• **What you have to do**:
Every line from the one containing "align-items: flex-end ->" to the one containing "margin-left: 36px ->" in the records below, both included, must be set down exactly, and no other line.

• **Source data**:
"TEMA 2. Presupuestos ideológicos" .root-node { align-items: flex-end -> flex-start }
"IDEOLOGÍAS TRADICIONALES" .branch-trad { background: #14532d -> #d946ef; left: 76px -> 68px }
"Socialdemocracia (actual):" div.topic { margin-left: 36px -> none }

...

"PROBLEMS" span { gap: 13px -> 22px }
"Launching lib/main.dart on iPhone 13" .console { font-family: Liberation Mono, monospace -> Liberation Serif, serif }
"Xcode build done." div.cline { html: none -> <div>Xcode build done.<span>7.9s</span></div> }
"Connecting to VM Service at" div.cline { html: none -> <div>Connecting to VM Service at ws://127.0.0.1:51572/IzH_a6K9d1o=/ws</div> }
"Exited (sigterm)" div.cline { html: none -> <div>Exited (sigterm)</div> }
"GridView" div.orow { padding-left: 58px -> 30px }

* * *

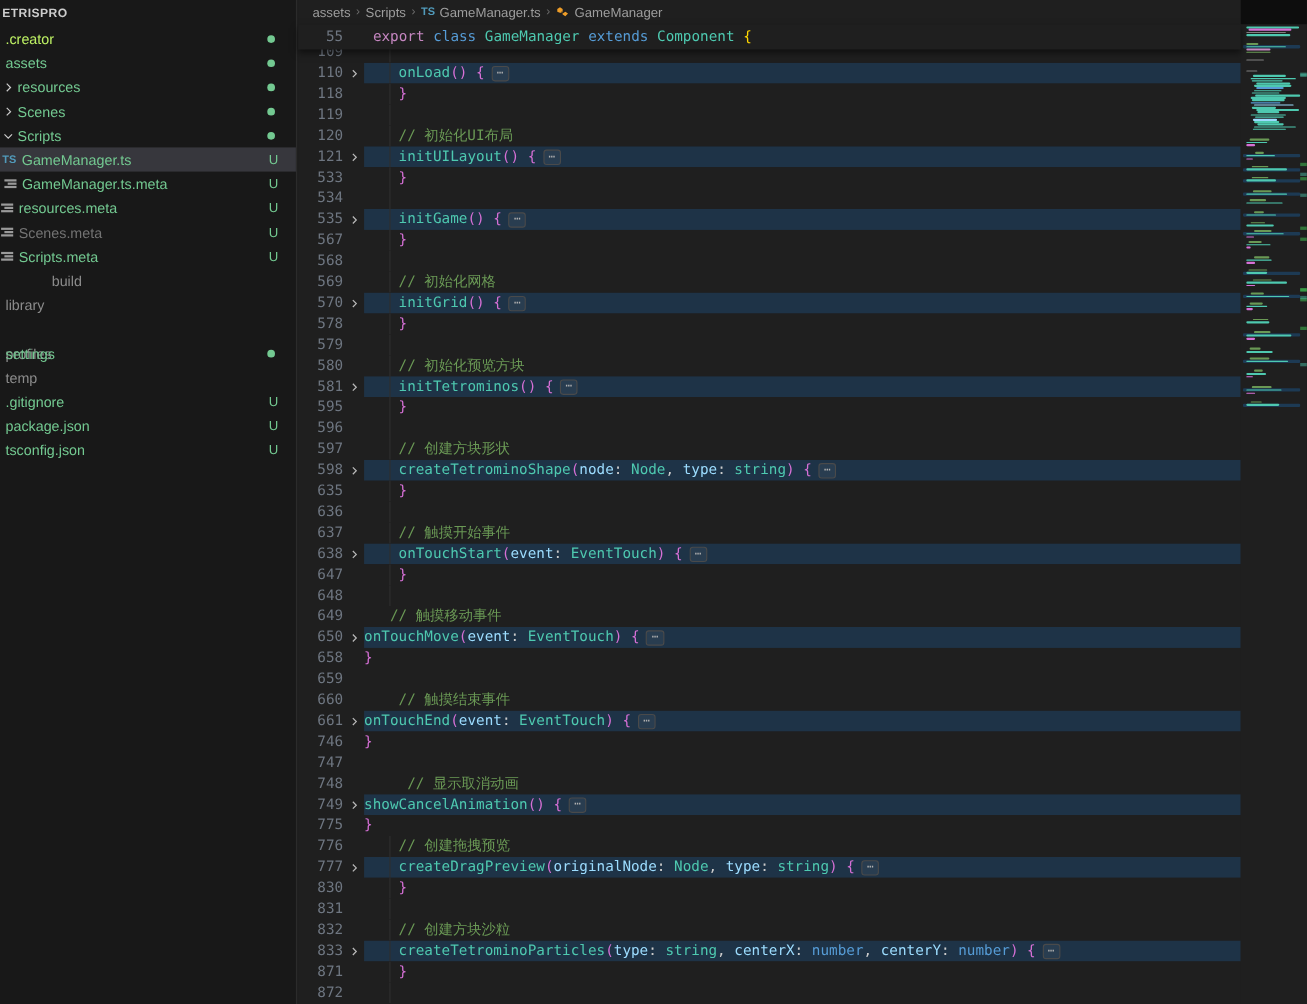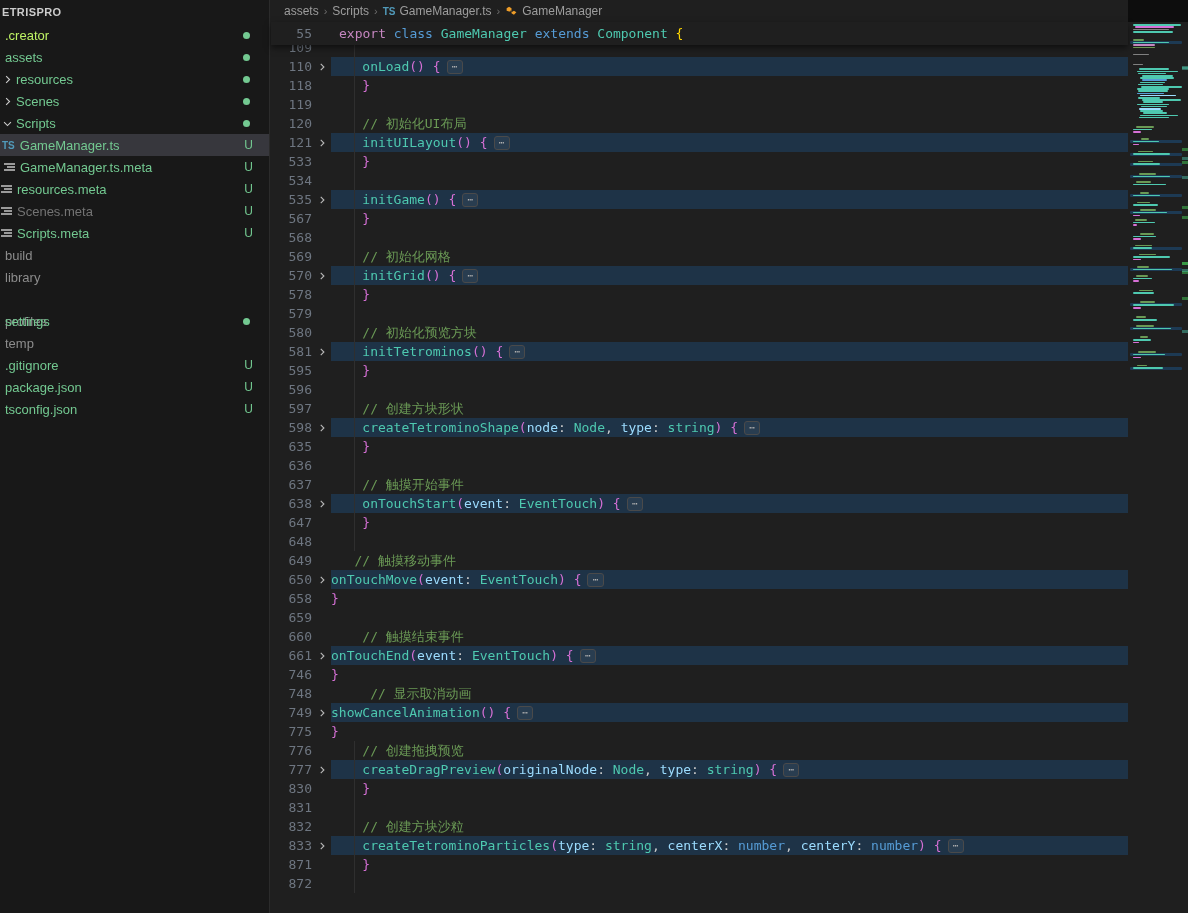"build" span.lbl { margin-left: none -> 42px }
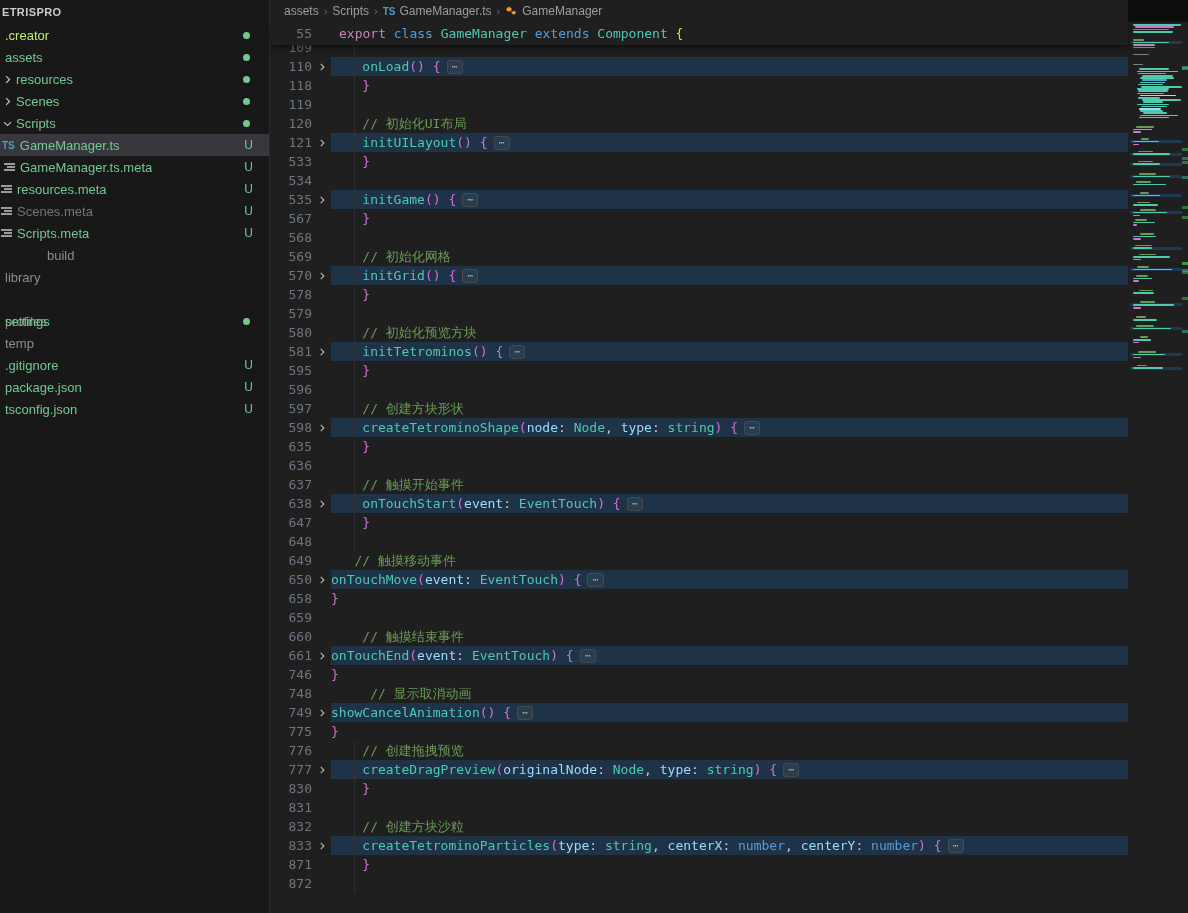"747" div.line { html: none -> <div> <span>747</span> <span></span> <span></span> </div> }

• **Answer to the exercise**:
"TEMA 2. Presupuestos ideológicos" .root-node { align-items: flex-end -> flex-start }
"IDEOLOGÍAS TRADICIONALES" .branch-trad { background: #14532d -> #d946ef; left: 76px -> 68px }
"Socialdemocracia (actual):" div.topic { margin-left: 36px -> none }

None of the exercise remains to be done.